Research Unit for Rare Diseases, Department of Paediatrics and Adolescent Medicine, First Faculty of Medicine, Charles University and General University Hospital in Prague, Ke Karlovu 2, Prague 128 08, Czech Republic; Department of Ophthalmology, First Faculty of Medicine, Charles University and General University Hospital in Prague, U Nemocnice 2, Prague 128 08, Czech Republic; UCL Institute of Ophthalmology, University College London, London EC1V 9EL, UK.
Research Unit for Rare Diseases, Department of Paediatrics and Adolescent Medicine, First Faculty of Medicine, Charles University and General University Hospital in Prague, Ke Karlovu 2, Prague 128 08, Czech Republic.
Am J Hum Genet. 2018 Mar 1;102(3):447-459. doi: 10.1016/j.ajhg.2018.02.002.
In a large family of Czech origin, we mapped a locus for an autosomal-dominant corneal endothelial dystrophy, posterior polymorphous corneal dystrophy 4 (PPCD4), to 8q22.3-q24.12. Whole-genome sequencing identified a unique variant (c.20+544G>T) in this locus, within an intronic regulatory region of GRHL2. Targeted sequencing identified the same variant in three additional previously unsolved PPCD-affected families, including a de novo occurrence that suggests this is a recurrent mutation. Two further unique variants were identified in intron 1 of GRHL2 (c.20+257delT and c.20+133delA) in unrelated PPCD-affected families. GRHL2 is a transcription factor that suppresses epithelial-to-mesenchymal transition (EMT) and is a direct transcriptional repressor of ZEB1. ZEB1 mutations leading to haploinsufficiency cause PPCD3. We previously identified promoter mutations in OVOL2, a gene not normally expressed in the corneal endothelium, as the cause of PPCD1. OVOL2 drives mesenchymal-to-epithelial transition (MET) by directly inhibiting EMT-inducing transcription factors, such as ZEB1. Here, we demonstrate that the GRHL2 regulatory variants identified in PPCD4-affected individuals induce increased transcriptional activity in vitro. Furthermore, although GRHL2 is not expressed in corneal endothelial cells in control tissue, we detected GRHL2 in the corneal "endothelium" in PPCD4 tissue. These cells were also positive for epithelial markers E-Cadherin and Cytokeratin 7, indicating they have transitioned to an epithelial-like cell type. We suggest that mutations inducing MET within the corneal endothelium are a convergent pathogenic mechanism leading to dysfunction of the endothelial barrier and disease.

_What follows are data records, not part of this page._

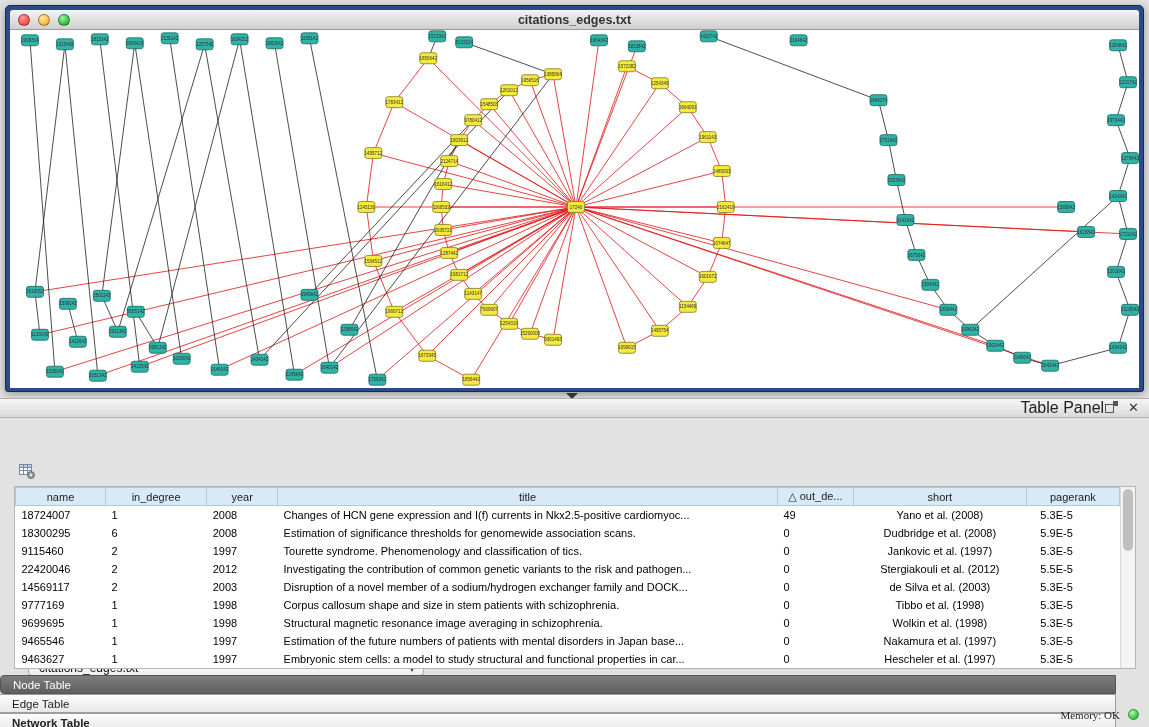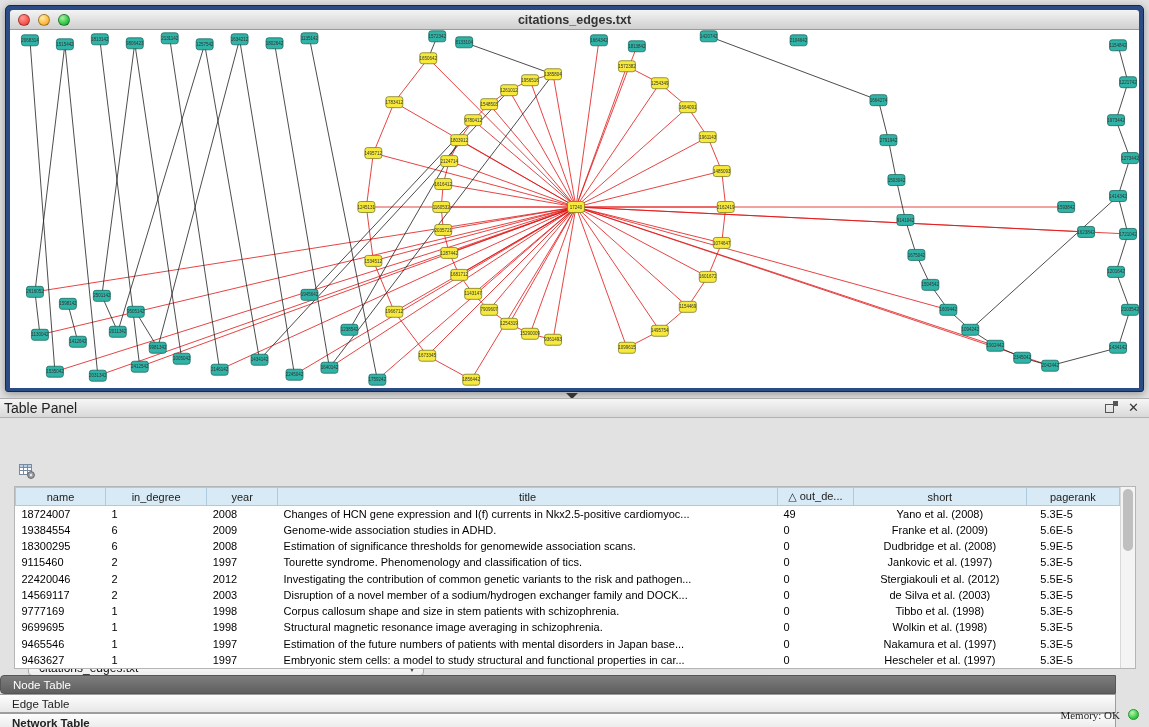--- a/index.html
+++ b/index.html
@@ -29,7 +29,7 @@
   .panel-header { position:absolute; left:0; top:398px; width:1149px; height:20px;
     background:linear-gradient(#f6f6f6,#d9d9d9); border-top:1px solid #aeaeae; border-bottom:1px solid #b2b2b2;
     display:flex; align-items:center; }
-  .panel-header .panel-title { font-size:14px; color:#222; margin-left:4px; flex:1; }
+  .panel-header .panel-title { font-size:16px; color:#222; margin-left:4px; flex:1;text-align:right; }
   .float-btn { width:14px; height:14px; margin-right:10px; position:relative; cursor:default; }
   .float-btn .outer { position:absolute; left:1px; top:3px; width:9px; height:9px; border:1.5px solid #555; }
   .float-btn .inner { position:absolute; right:0; top:0; width:5px; height:5px; background:#555; }

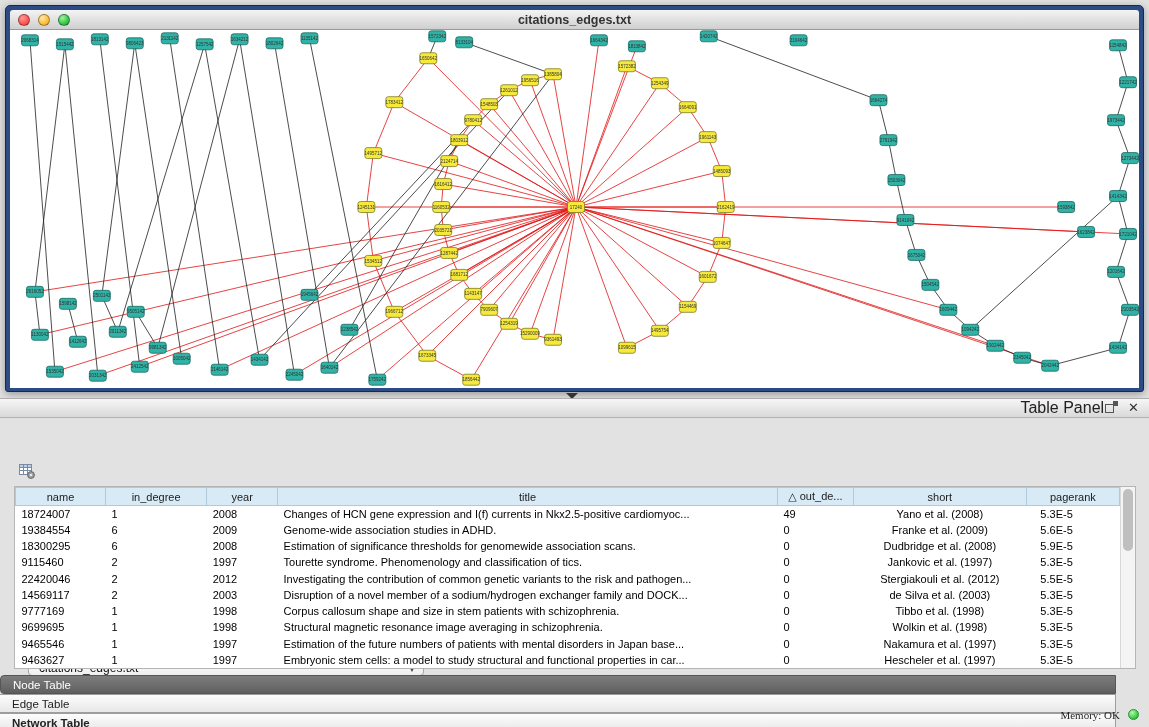--- a/index.html
+++ b/index.html
@@ -707,15 +707,6 @@
           <td class="c6">5.3E-5</td>
         </tr>
         <tr>
-          <td class="c0">19384554</td>
-          <td class="c1">6</td>
-          <td class="c2">2009</td>
-          <td class="c3">Genome-wide association studies in ADHD.</td>
-          <td class="c4">0</td>
-          <td class="c5">Franke et al. (2009)</td>
-          <td class="c6">5.6E-5</td>
-        </tr>
-        <tr>
           <td class="c0">18300295</td>
           <td class="c1">6</td>
           <td class="c2">2008</td>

在一个具有捷克血统的大家庭中,我们将常染色体显性遗传角膜内皮营养不良、后多形性角膜营养不良 4(PPCD4)的基因座定位于 8q22.3-q24.12。全基因组测序在该基因座内发现了一个独特的变异(c.20+544G>T),位于 GRHL2 的内含子调控区域。靶向测序在另外三个以前未解决的 PPCD 受影响的家族中发现了相同的变异,包括一个新生的发生,表明这是一个反复出现的突变。在无关的 PPCD 受影响的家族中,GRHL2 的内含子 1 中还发现了另外两个独特的变异(c.20+257delT 和 c.20+133delA)。GRHL2 是一种转录因子,可抑制上皮细胞向间充质转化(EMT),是 ZEB1 的直接转录抑制剂。导致单倍不足的 ZEB1 突变导致 PPCD3。我们之前发现 OVOL2 启动子突变是 PPCD1 的原因,OVOL2 是一种通常不在角膜内皮中表达的基因。OVOL2 通过直接抑制 EMT 诱导转录因子(如 ZEB1)来驱动间充质向上皮转化(MET)。在这里,我们证明在 PPCD4 受影响的个体中鉴定的 GRHL2 调节变异在体外诱导增加的转录活性。此外,尽管 GRHL2 在对照组织的角膜内皮细胞中不表达,但我们在 PPCD4 组织的角膜“内皮”中检测到了 GRHL2。这些细胞也对上皮标志物 E-Cadherin 和 Cytokeratin 7 呈阳性,表明它们已转变为类似上皮的细胞类型。我们认为,在内皮细胞中诱导 MET 的突变是导致内皮屏障功能障碍和疾病的收敛性致病机制。